**Records for processing**
<<<<

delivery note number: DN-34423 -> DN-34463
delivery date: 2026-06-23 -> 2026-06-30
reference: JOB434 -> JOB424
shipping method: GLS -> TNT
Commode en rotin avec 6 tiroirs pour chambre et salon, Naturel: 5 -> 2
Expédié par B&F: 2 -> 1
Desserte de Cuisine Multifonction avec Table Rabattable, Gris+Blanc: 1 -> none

>>>>
<<<<

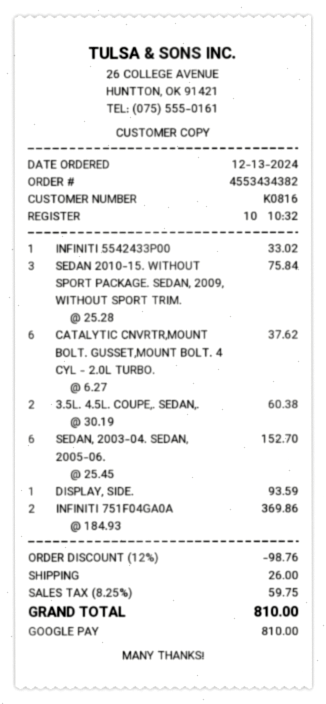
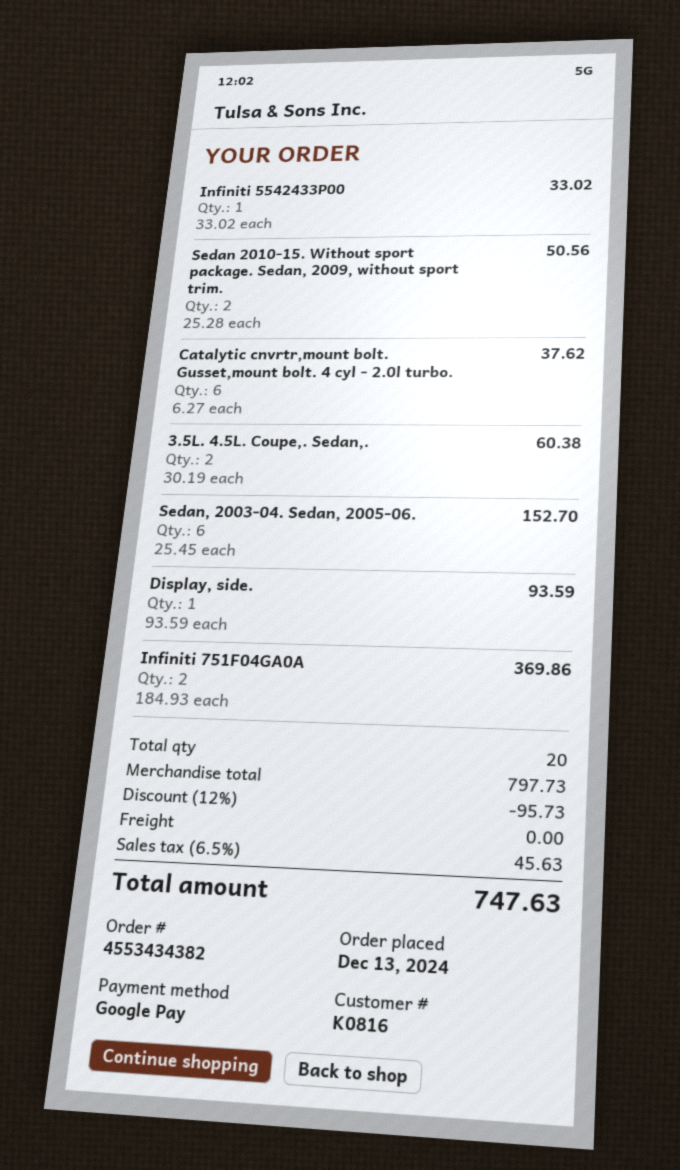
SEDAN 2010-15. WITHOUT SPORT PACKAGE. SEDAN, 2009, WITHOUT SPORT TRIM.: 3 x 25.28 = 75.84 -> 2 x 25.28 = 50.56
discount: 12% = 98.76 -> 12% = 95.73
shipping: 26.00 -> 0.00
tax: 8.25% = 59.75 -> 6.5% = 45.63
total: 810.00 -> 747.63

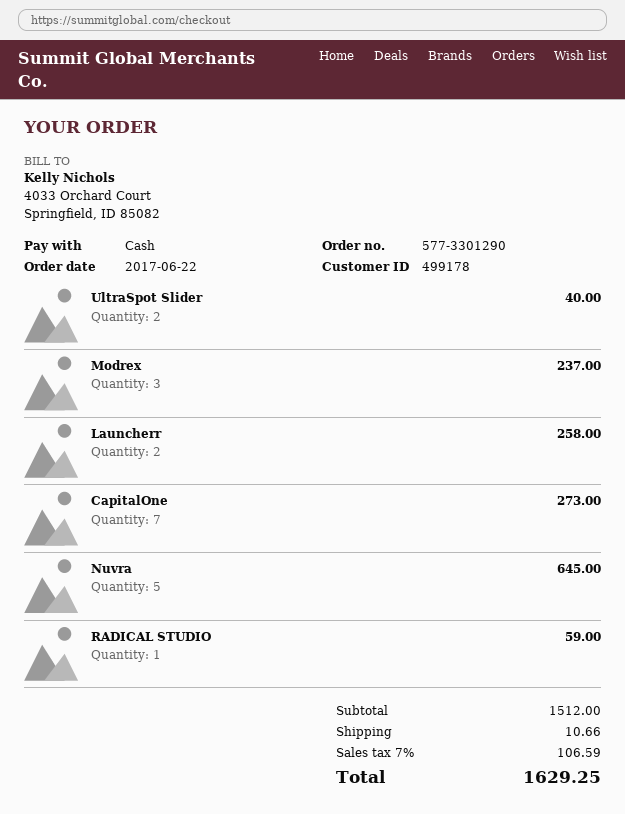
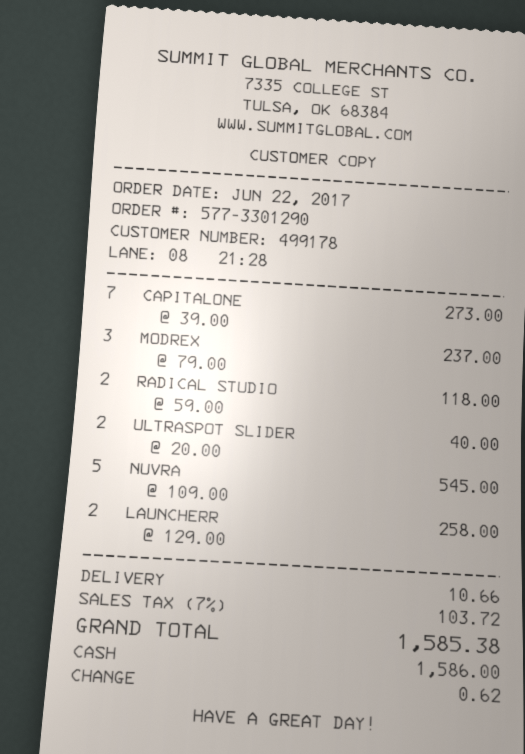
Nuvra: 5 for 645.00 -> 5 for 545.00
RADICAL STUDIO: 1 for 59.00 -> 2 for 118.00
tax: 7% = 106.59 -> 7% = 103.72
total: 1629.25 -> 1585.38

>>>>

**About this task**
Copy, exactly and only, the lines above that begin with the one containing "reference: JOB434 -> JOB424" and finish with the one containing "Desserte de Cuisine".

**Task output**
reference: JOB434 -> JOB424
shipping method: GLS -> TNT
Commode en rotin avec 6 tiroirs pour chambre et salon, Naturel: 5 -> 2
Expédié par B&F: 2 -> 1
Desserte de Cuisine Multifonction avec Table Rabattable, Gris+Blanc: 1 -> none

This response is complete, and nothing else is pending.